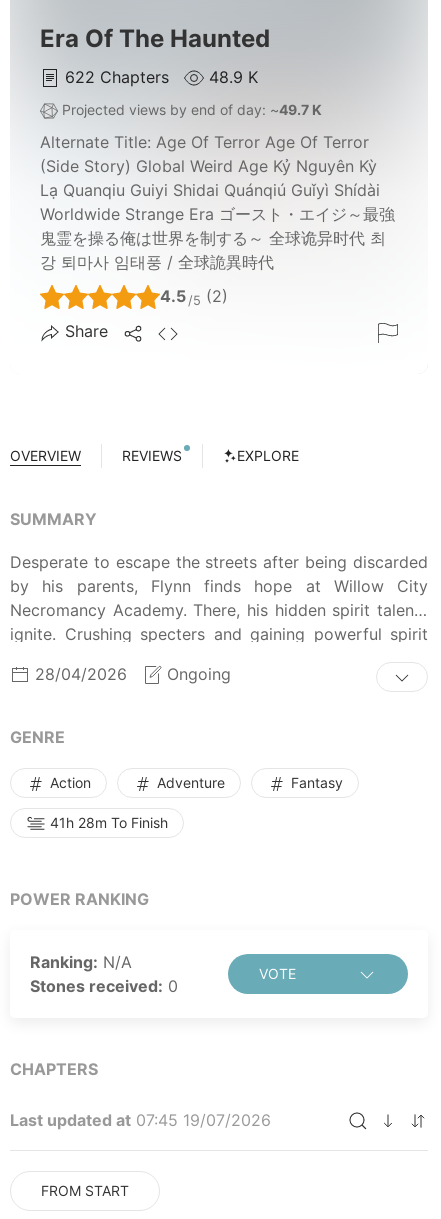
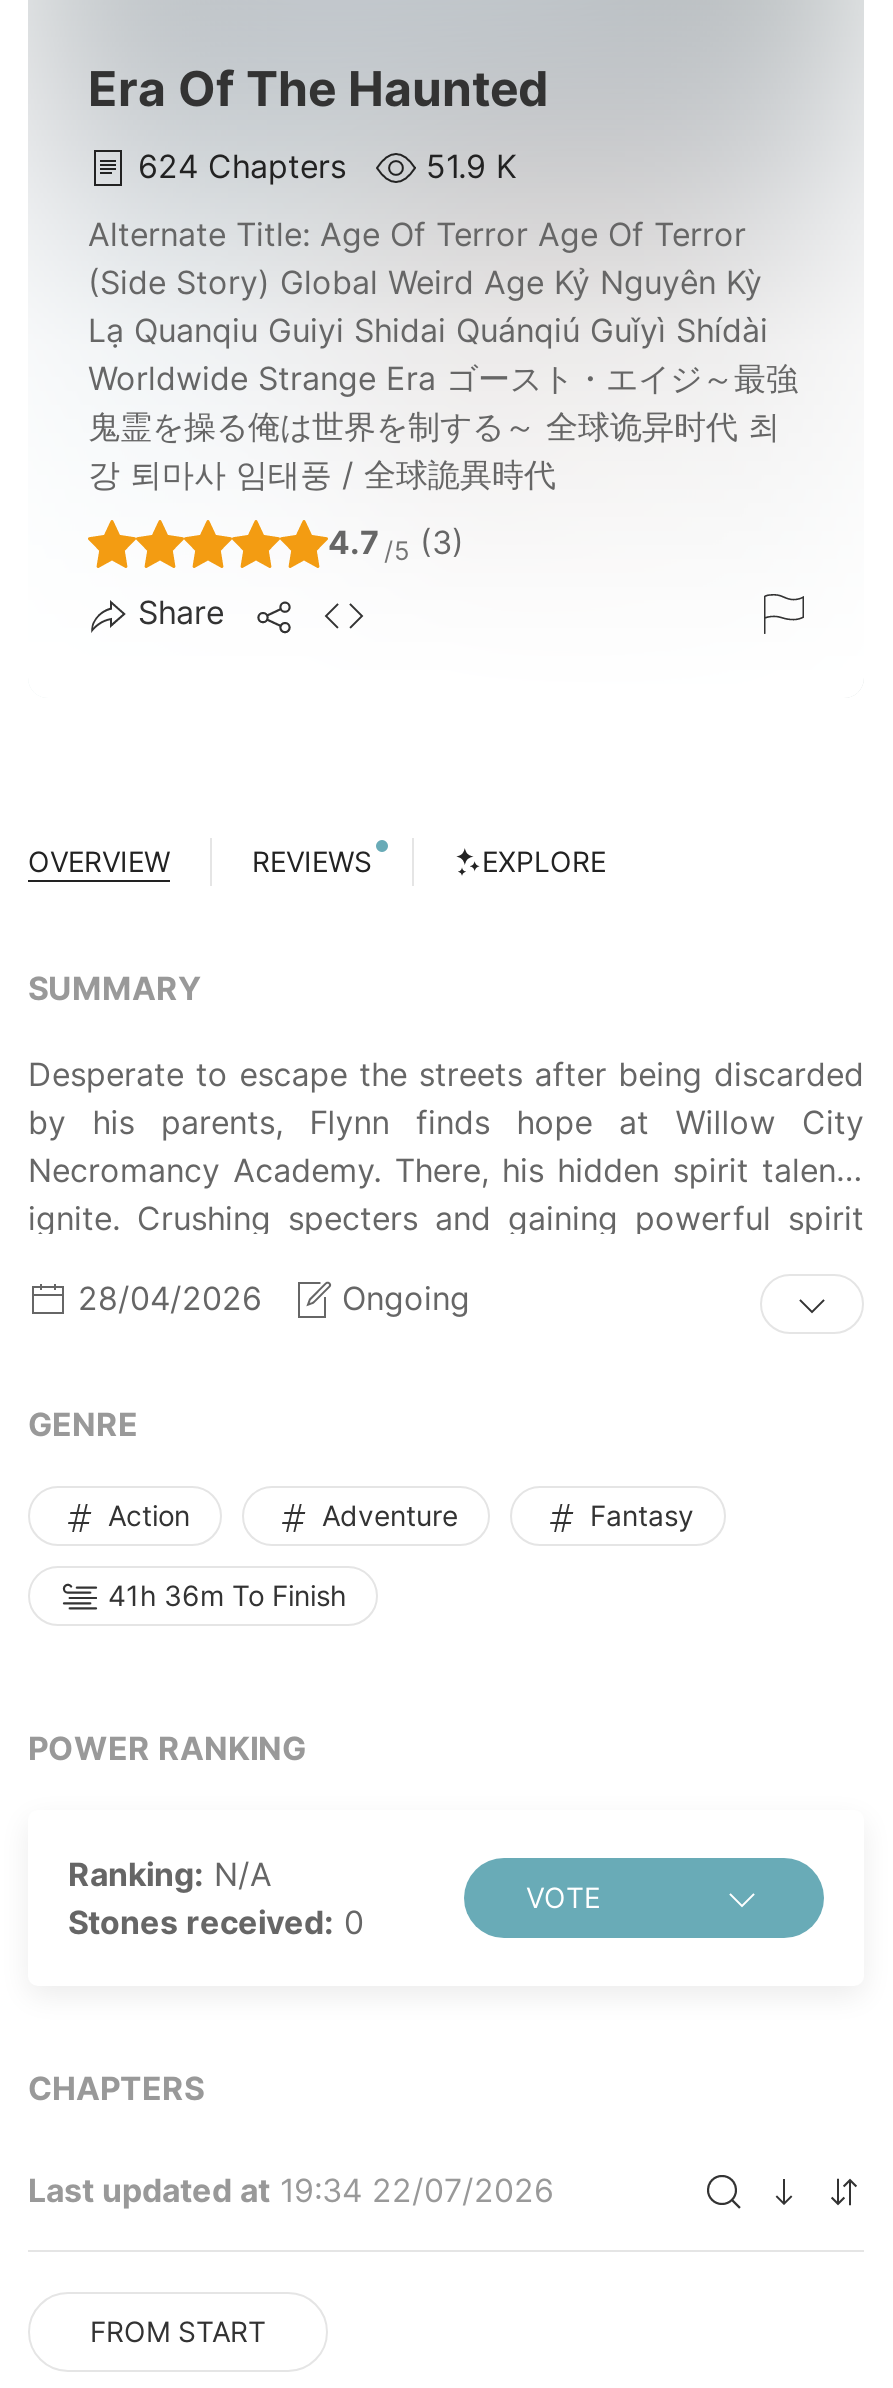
- 622 Chapters
- 48.9 K
- Projected views by end of day: ~49.7 K
+ 624 Chapters
+ 51.9 K

- 4.5 /5 (2)
+ 4.7 /5 (3)

- 41h 28m To Finish
+ 41h 36m To Finish

- Last updated at 07:45 19/07/2026
+ Last updated at 19:34 22/07/2026
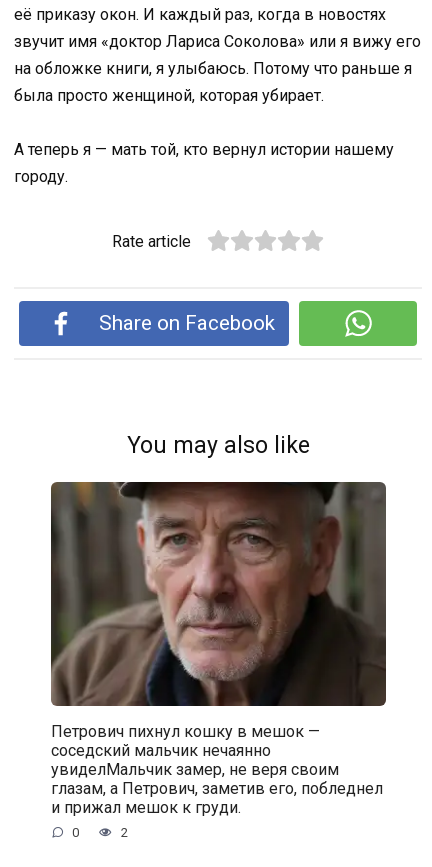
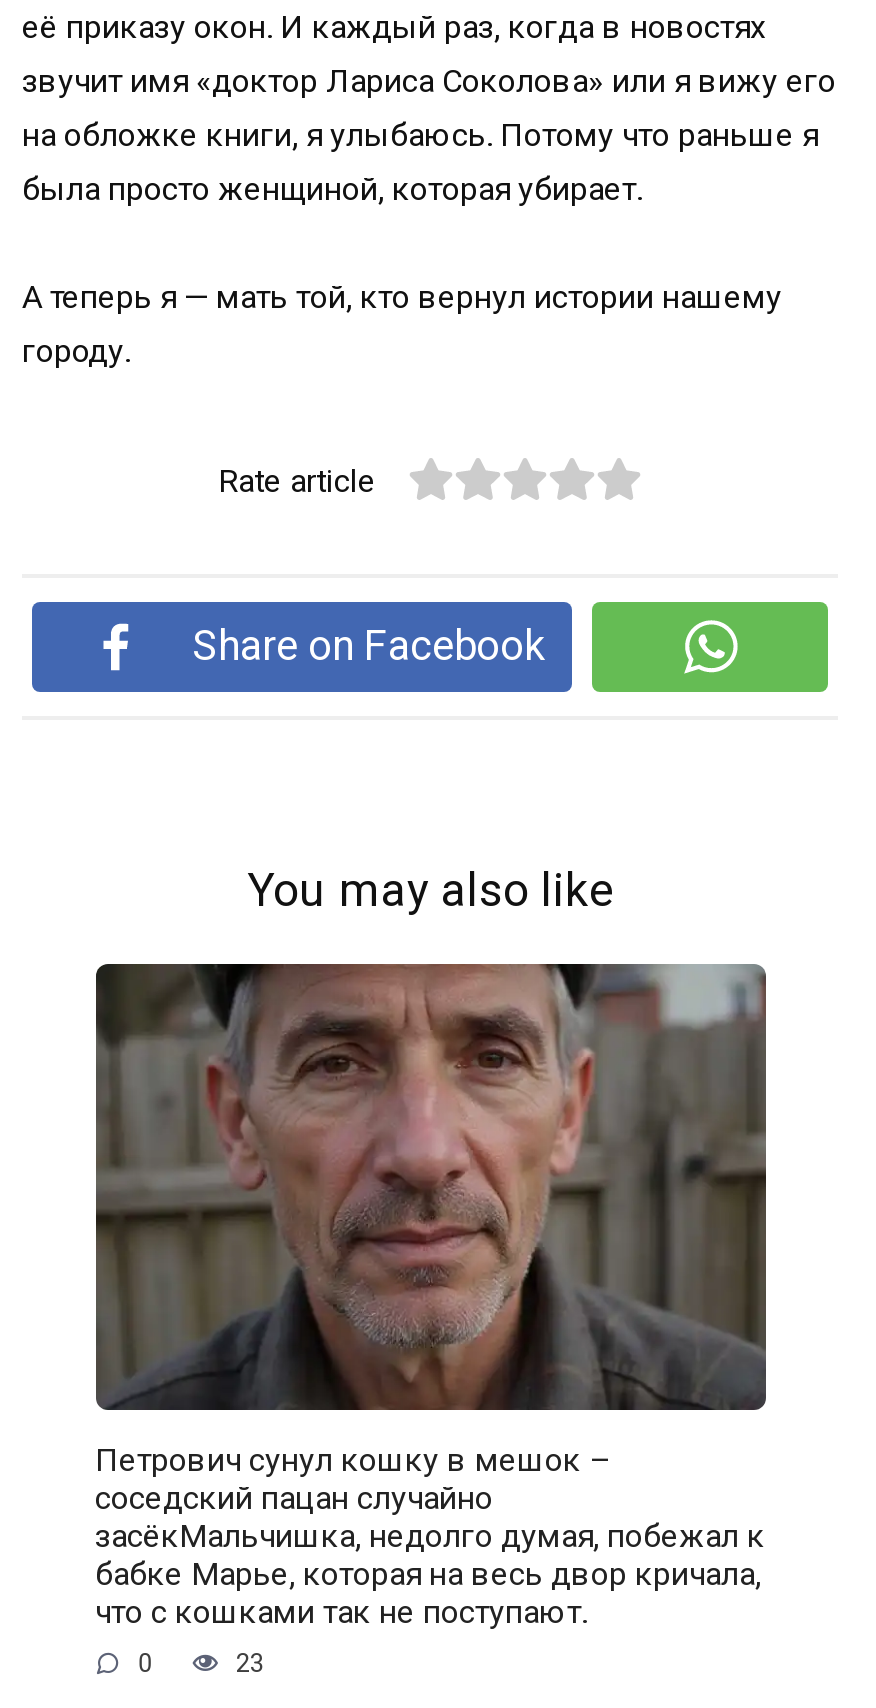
- [image]
- Петрович пихнул кошку в мешок —
- соседский мальчик нечаянно
- увиделМальчик замер, не веря своим
- глазам, а Петрович, заметив его, побледнел
- и прижал мешок к груди.
+ [image]
+ Петрович сунул кошку в мешок –
+ соседский пацан случайно
+ засёкМальчишка, недолго думая, побежал к
+ бабке Марье, которая на весь двор кричала,
+ что с кошками так не поступают.

- 2
+ 23
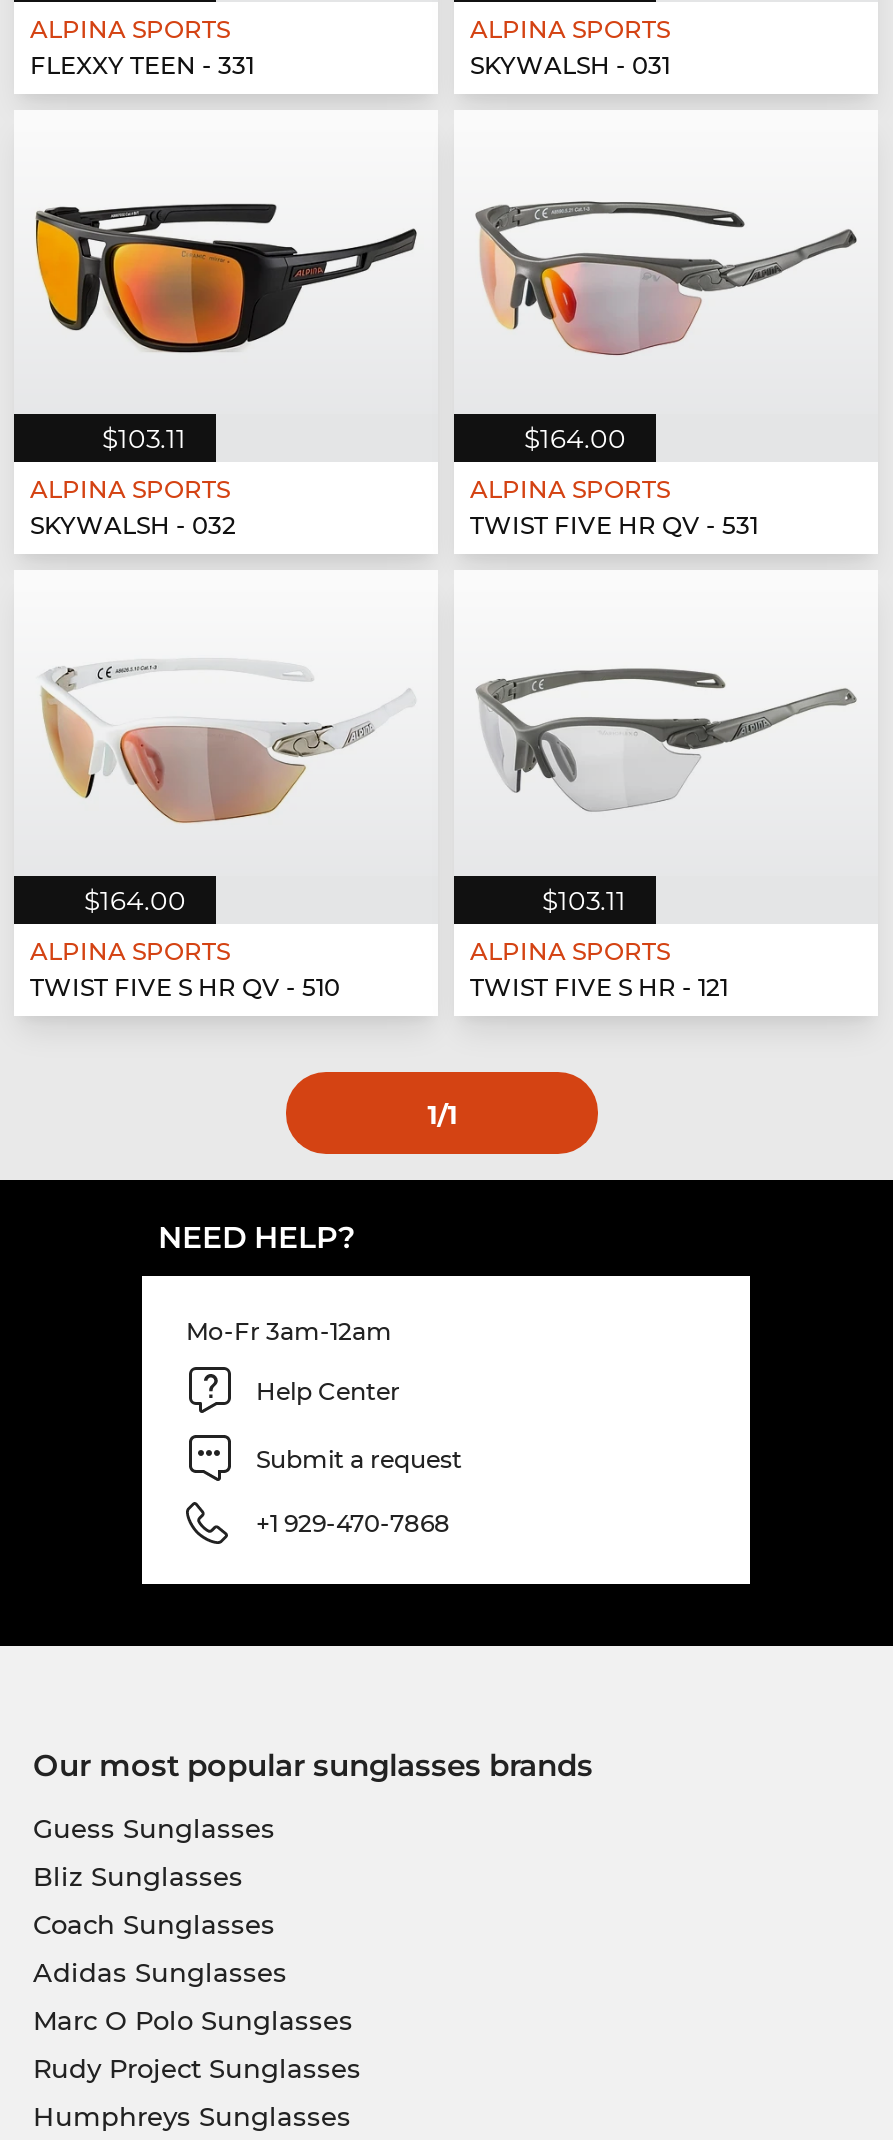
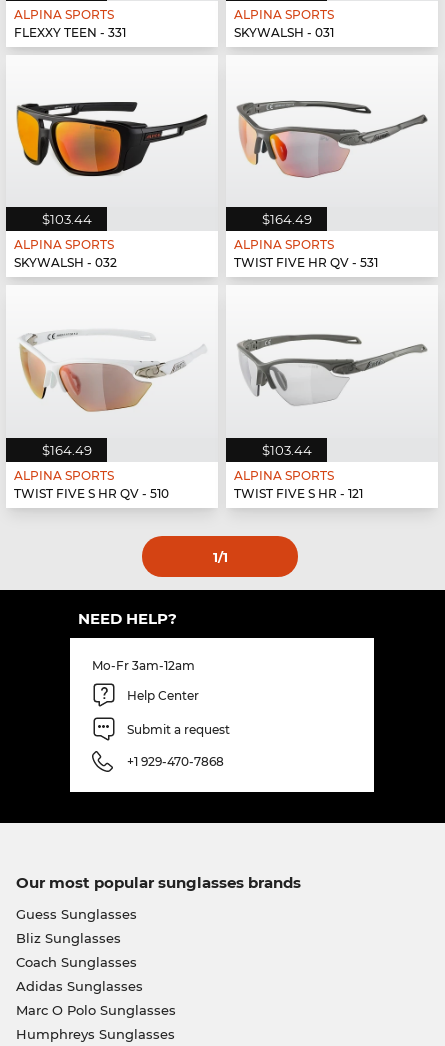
- $103.11
+ $103.44

- $164.00
+ $164.49

- $164.00
+ $164.49

- $103.11
+ $103.44

- Rudy Project Sunglasses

[The task]: Check each line of the listing above for the string "соседский". Report only how many have it.

[Exercise answer]: 2